Michigan Senate introduces gun bills following MSU shooting
Michigan Senate Democrats filed a host of gun-related bills Thursday in the wake of a mass shooting at Michigan State University.
The eleven-bill package spanning from SB 76 through SB 86 would require criminal background checks when purchasing a firearm. It would also incentivize people to store their guns safely and punish those who don’t if their firearms fall into the wrong hands.
A third part of the package details so-called “red-flag law” provisions that aim to keep guns out of the hands of anyone deemed a threat to themselves or others.
Senator Sam Singh (D-East Lansing) said students at Michigan State have been demanding action.
“Those students are grieving. They want you to know that they want to be seen. They want to be heard. They don’t want to be lectured, they don’t want to be told what can be done, what can’t be done,” Singh told the state Senate.
Some Republican lawmakers also stepped up to the podium to deliver remarks on Monday’s shooting during session Thursday.
Senator Mike Webber (R-Rochester Hills) offered words of solidarity.
“I share your grief, I share your pain, and I share your anger,” Webber said. “We must resolve to work together in a bipartisan fashion to offer solutions to help resolve this problem. We must take a holistic approach.”
Democratic senators called on Republicans to join in and co-sponsor their bills ahead of filing and introduction.
Many said lawmakers failed the victims of this week’s violence by not acting sooner.
Last legislative session, Senator Rosemary Bayer (D-West Bloomfield) helped introduce a similar bill package after a shooting at Oxford High School in her district.
“It is upon us, specifically us here in this room, she said. "Us, to address this horrible problem. And I’m not talking about thoughts and prayers."
"Not that thoughts and prayers are bad — never hurts — but we need action now,” Bayer said.
In previous sessions, similar legislation has failed to advance under Republican control of the Legislature.
No GOP members signed onto Thursday’s package as a co-sponsor.
In his floor speech, Senator Jim Runestad (R-White Lake) said he’d also like to see the violence end. But he didn’t touch upon the Democratic proposal.
“Our great collective challenge of course is to determine how to stop it. I do believe and hope that a starting point for common ground here in the chamber can be stronger enforcement of our existing laws,” Runestad said.
It's not clear whether stronger enforcement would have averted Monday's shooting.
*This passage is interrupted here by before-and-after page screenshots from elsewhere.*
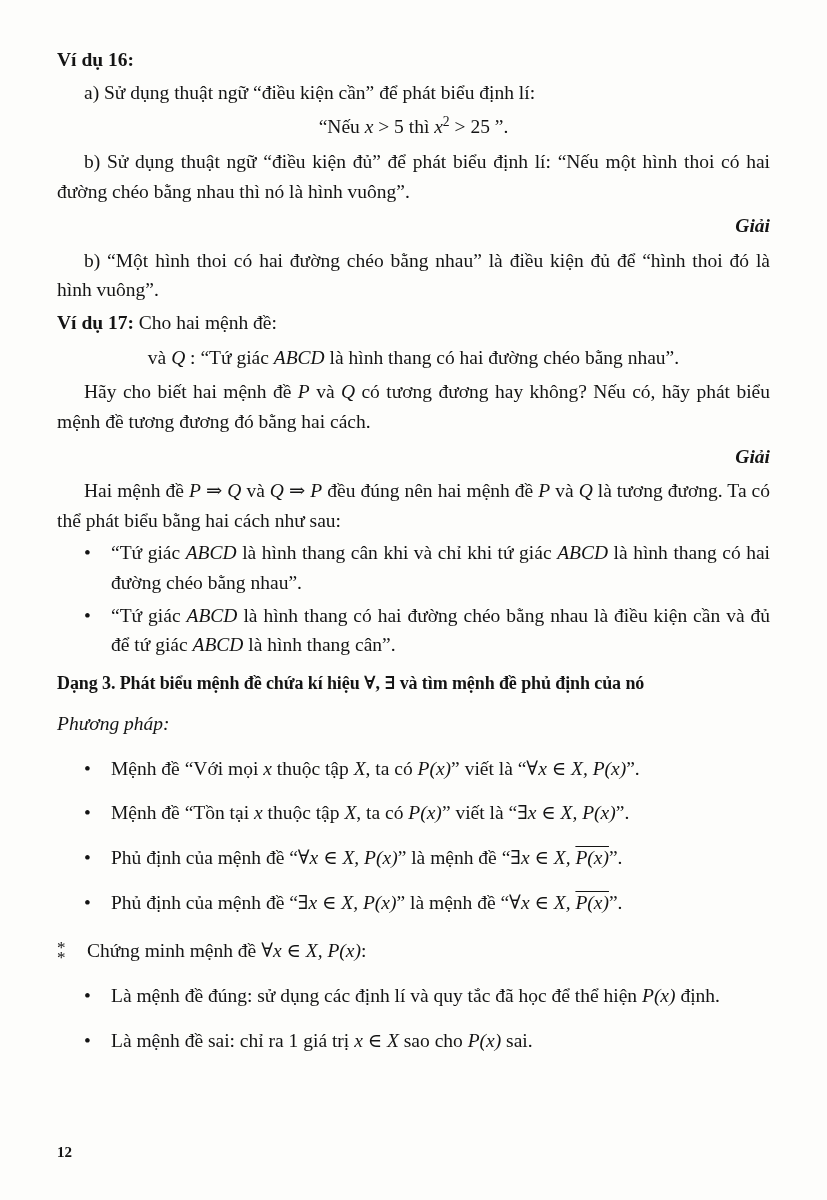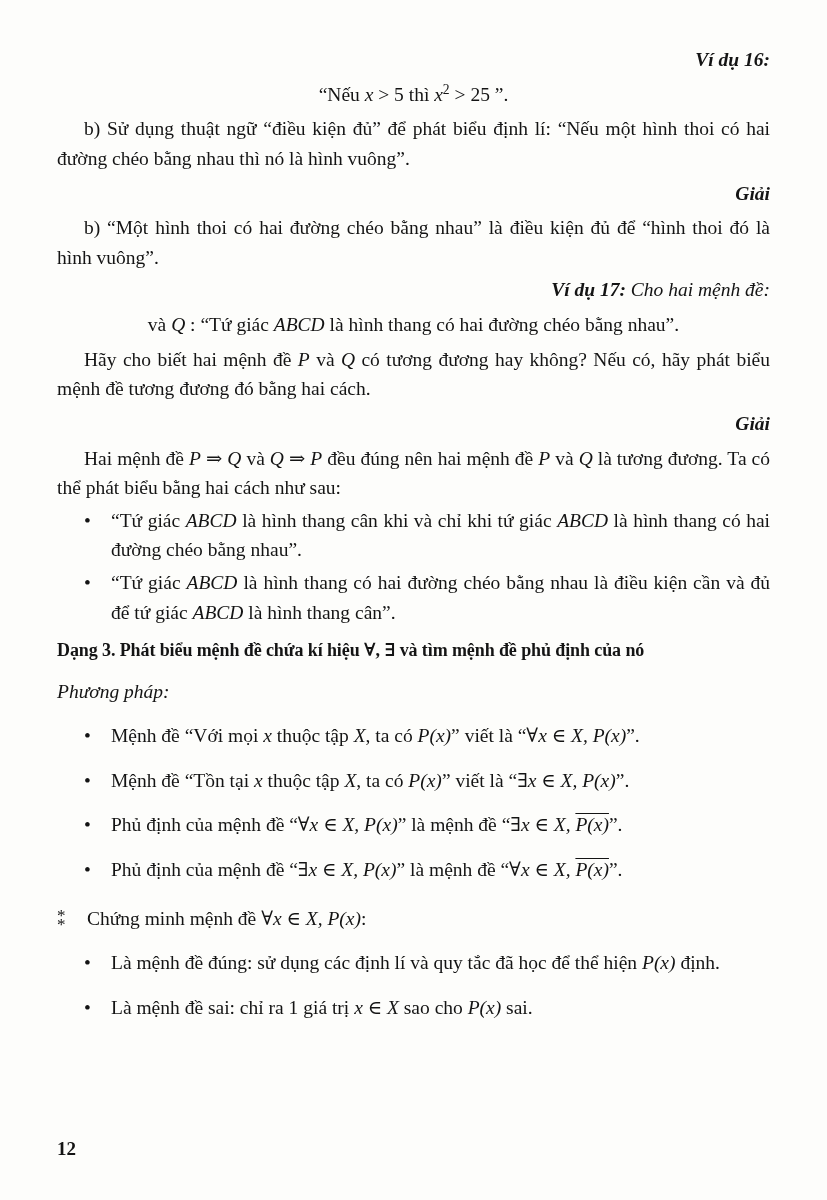"Ví dụ 16:" .flush { font-style: italic -> none; text-align: right -> left }
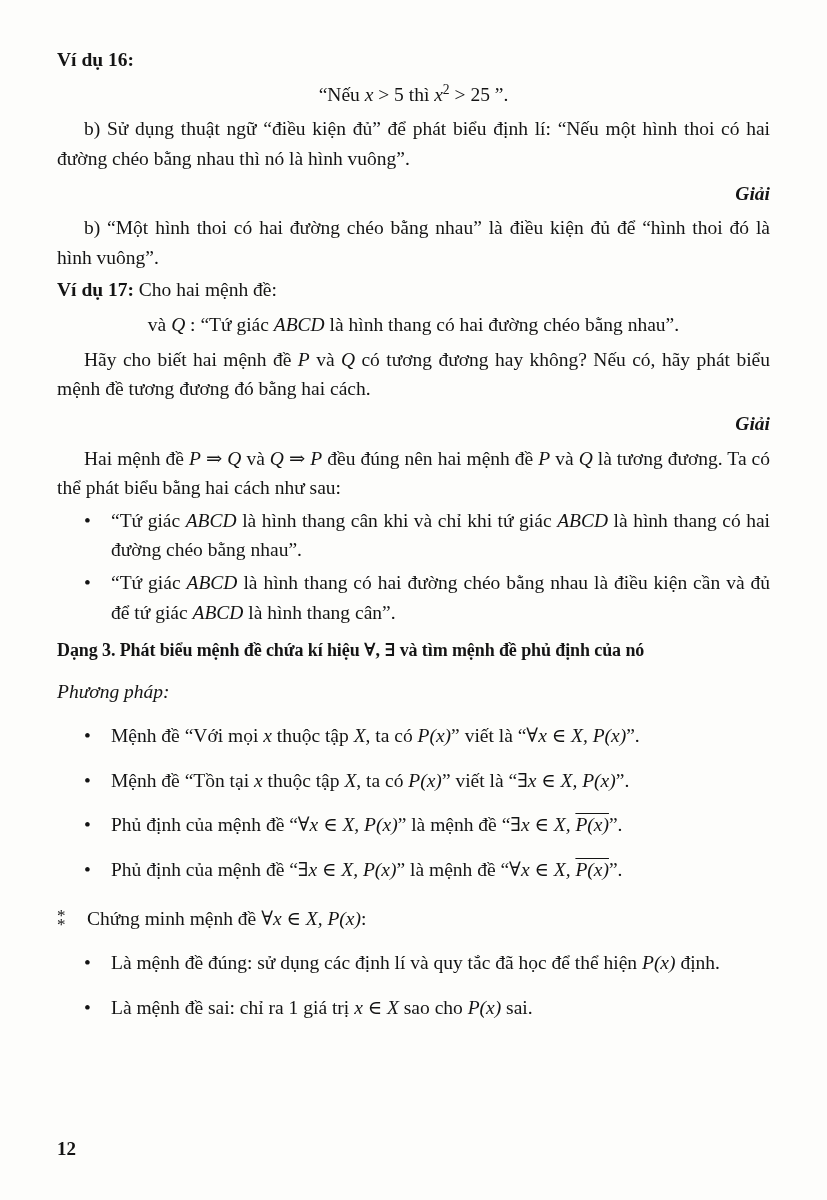"a) Sử dụng thuật ngữ" div.block { html: none -> <div><span>a) Sử dụng thuật ngữ “điều kiện cần” để phát biểu định lí:</span></div> }
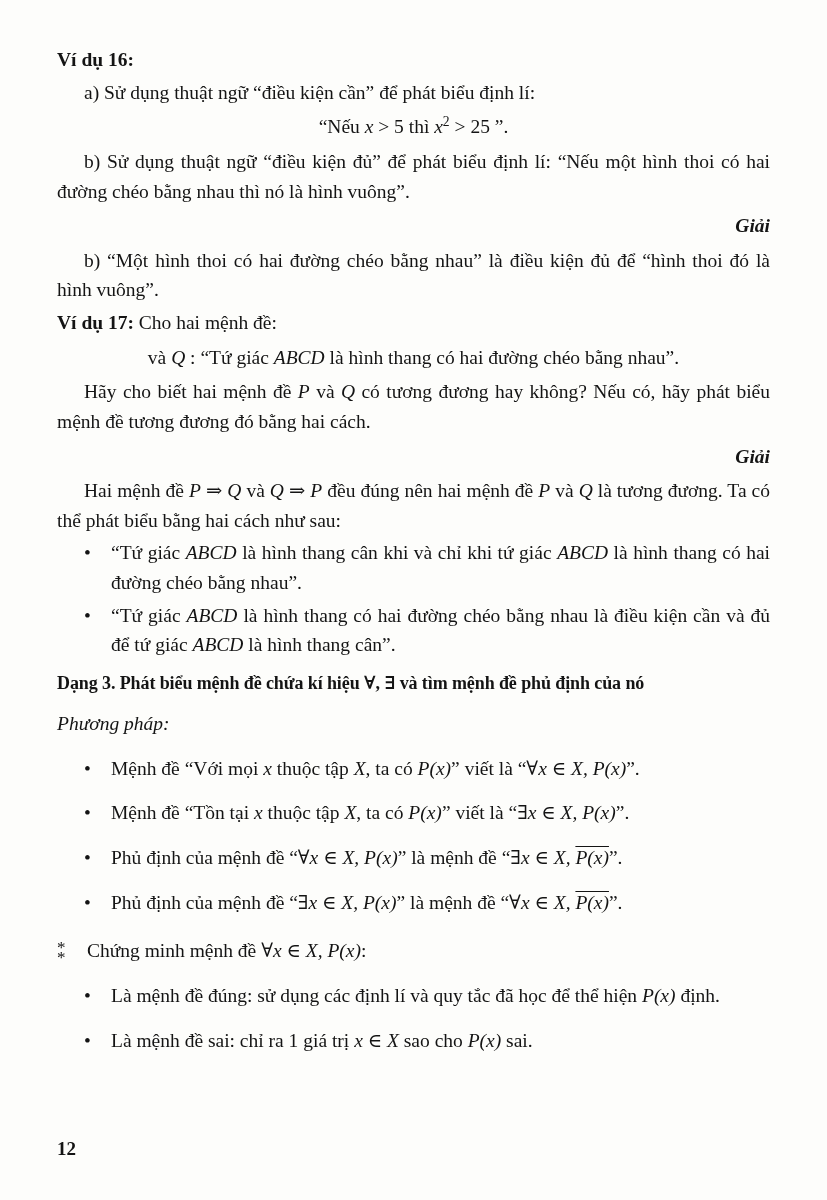"12" .pagenum { font-size: 19px -> 15px }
Police said Thursday that when they found the suspected MSU shooter, he was carrying two guns. They said he bought them legally, despite pleading guilty to a previous weapons crime.
Meanwhile, the House of Representatives has introduced its own school safety package.
Those bills run from HB 4088 through HB 4100 and mainly deal with school mental health support and meeting other recommendations outlined in last year’s School Safety Task Force Final Report.
House Democrats have pledged their own gun legislation, which could come as early as Wednesday.